Bug 1368616

Summary: AD stopped working after migration from legacy kerberos/ldap directory intergration
Product: [oVirt] ovirt-engine Reporter: Jiri Belka <jbelka>
Component: AAAAssignee: Ondra Machacek <omachace>
Status: CLOSED WONTFIX QA Contact: Aleksei Slaikovskii <aslaikov>
Severity: medium Docs Contact:
Priority: medium    
Version: 3.6.7CC: bugs, lsvaty, mgoldboi, mperina, omachace, oourfali, ylavi
Target Milestone: ---Flags: sbonazzo: ovirt-4.0.z-
Target Release: ---   
Hardware: Unspecified   
OS: Unspecified   
Whiteboard:
Fixed In Version: Doc Type: If docs needed, set a value
Doc Text:
Story Points: ---
Clone Of: Environment:
Last Closed: 2016-11-09 14:16:26 UTC Type: Bug
Regression: --- Mount Type: ---
Documentation: --- CRM:
Verified Versions: Category: ---
oVirt Team: Infra RHEL 7.3 requirements from Atomic Host:
Cloudforms Team: --- Target Upstream Version:

Description Jiri Belka 2016-08-20 03:11:02 UTC
Description of problem:

After migration from legacy kerberos/ldap directory intergration of AD in engine via https://github.com/machacekondra/ovirt-engine-kerbldap-migration/blob/ovirt-engine-kerbldap-migration-1.0.3/README.md it has stopped working.

Search inside Admin Portal in this AD does not work, login ends in 'General Command failure'.

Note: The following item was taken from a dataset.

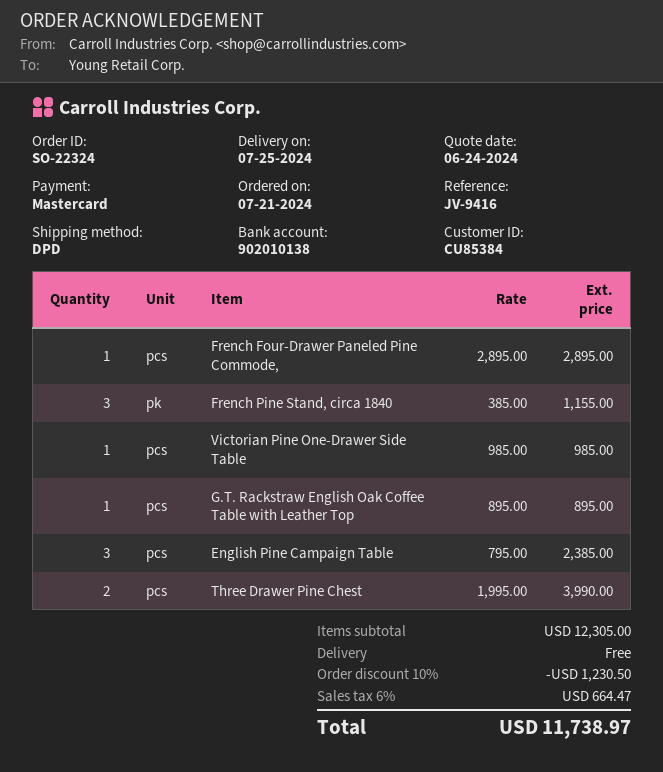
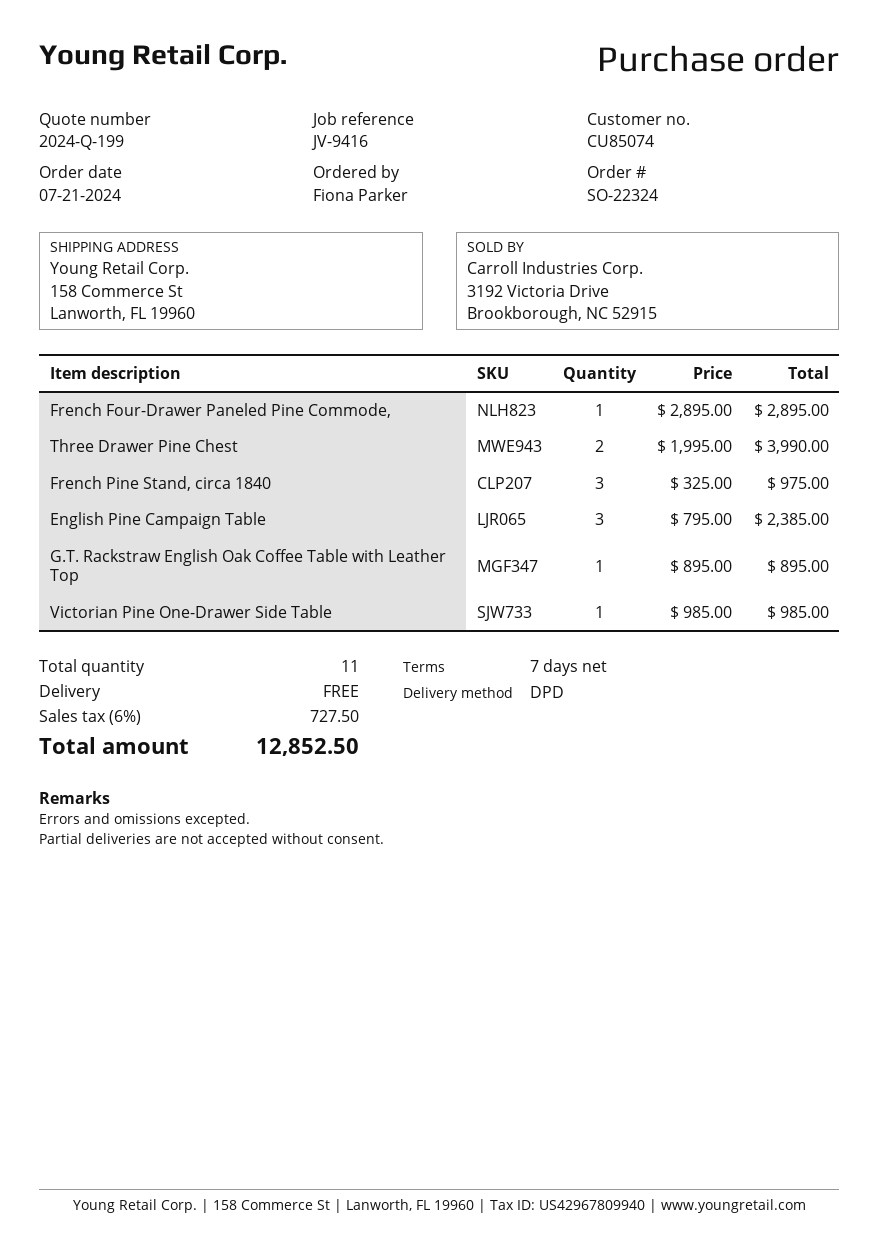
customer number: CU85384 -> CU85074
French Pine Stand, circa 1840: 3 x 385.00 = 1155.00 -> 3 x 325.00 = 975.00
discount: 10% = 1230.50 -> none
tax: 6% = 664.47 -> 6% = 727.50
total: 11738.97 -> 12852.50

Version-Release number of selected component (if applicable):
rhevm-3.6.8.1-0.1.el6.noarch

How reproducible:
???

Steps to Reproduce:
1. have legacy kerberos/ldap directory intergration of AD in engine
2. migrate via ovirt-engine-kerbldap-migration-tool
3. try to use AD in RHEVM, login, search for users

Actual results:
does not work, general command failure in login screen

Expected results:
should work

Additional info:

Comment 2 Martin Perina 2016-08-22 12:55:12 UTC
Ondro, could you please take a look?

Comment 4 Ondra Machacek 2016-08-22 14:09:19 UTC
As temporarly workaround you can use only specific replica:

 Is it possible to use specific Active Directory site?
 http://www.ovirt.org/develop/release-management/features/infra/aaa_faq/

Comment 5 Martin Perina 2016-08-22 14:33:06 UTC
Moving to 4.0.4 and reducing severity, because this is primarily environment issue, because if AD sites are correctly replicated, there's no issue in getting data from AD.

Comment 6 Ondra Machacek 2016-10-04 08:19:13 UTC
Actually, this is one of the limitation the aaa-ldap implemtation has.

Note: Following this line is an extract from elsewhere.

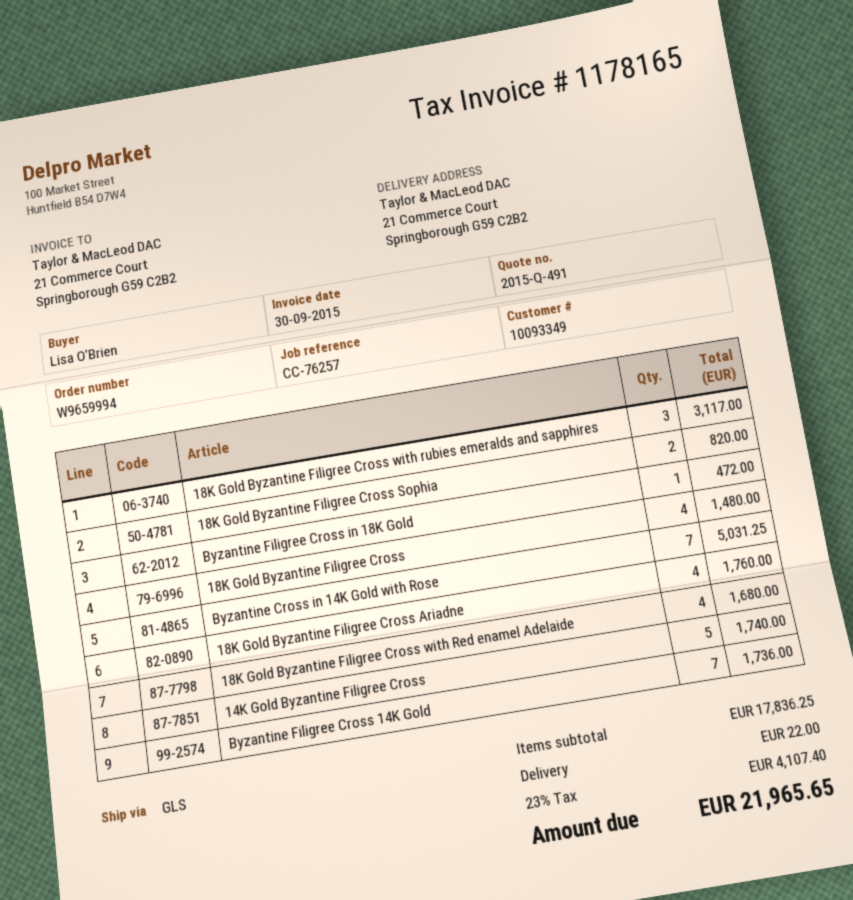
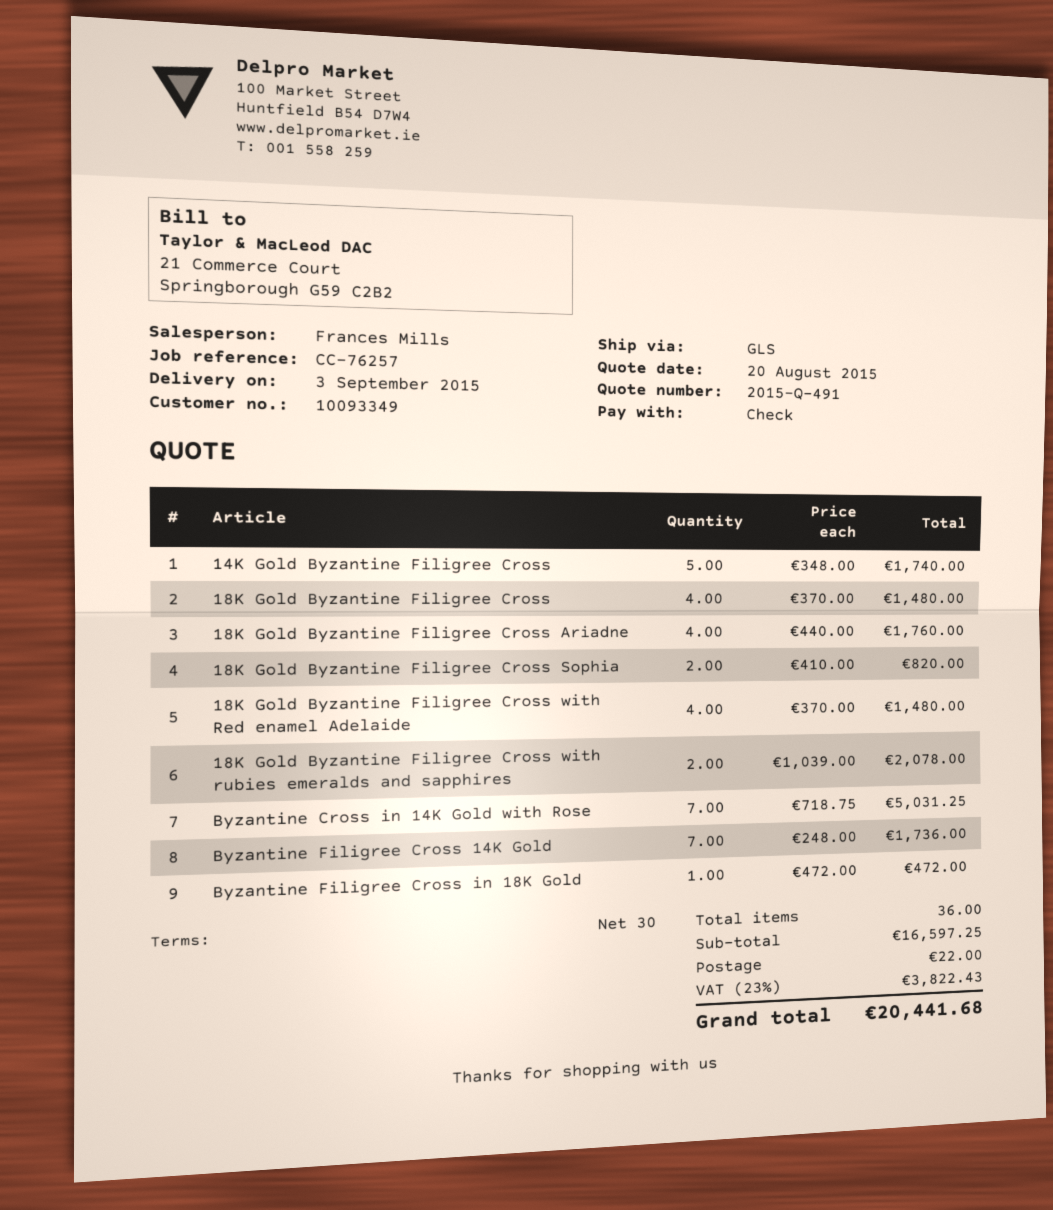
18K Gold Byzantine Filigree Cross with rubies emeralds and sapphires: 3 for 3117.00 -> 2 for 2078.00
18K Gold Byzantine Filigree Cross with Red enamel Adelaide: 4 for 1680.00 -> 4 for 1480.00
subtotal: 17836.25 -> 16597.25
tax: 23% = 4107.40 -> 23% = 3822.43
total: 21965.65 -> 20441.68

It is impossible to use the RoundRobinDNSServerSet together with the
DNSSRVRecordServerSet as nested level to enable dynamic resolution of the
2nd level.

The immediate result is that multi-homed servers are not considered within
proper ordering, for example, if highest priority server has 4 addresses,
only one of these is considered before falling back into 2nd priority,
instead of randomly select each until all exhausted, and only then attempt
accessing the 2nd priority.

So what I can suggest here is the usage of the site or increase the priority of 
stable servers.

Comment 7 Oved Ourfali 2016-11-09 09:20:59 UTC
Anything we need to do here?

Comment 8 Ondra Machacek 2016-11-09 11:25:00 UTC
In my opinion - no.
Currently when there are two SRV records with same priority/weight we choose one 
randomly, if that server is not properly replicated, we fail. This is by design.

Martin do you think we should test properly configured servers and try another 
one if possible? I think we should fail, and tell user it's wrong.

Comment 9 Martin Perina 2016-11-09 14:16:26 UTC
RoundRobinDNSServerSet and DNSSRVRecordServerSet server selection methods are great to find out server which we can connect to. But the situation described in the bug is different: we have two working servers, which are replicated, but replication is currently out of sync. In this particular case we find out replication error, because user account which we used to authenticate to LDAP server, was closed/disabled on the server we selected, but it was open/enabled on the 2nd server. But there is no simple easy way how to find out which server contains the correct data and which one is out of sync.

So I'm closing this as WONTFIX, because it's LDAP administrator task to setup and manage proper server replication.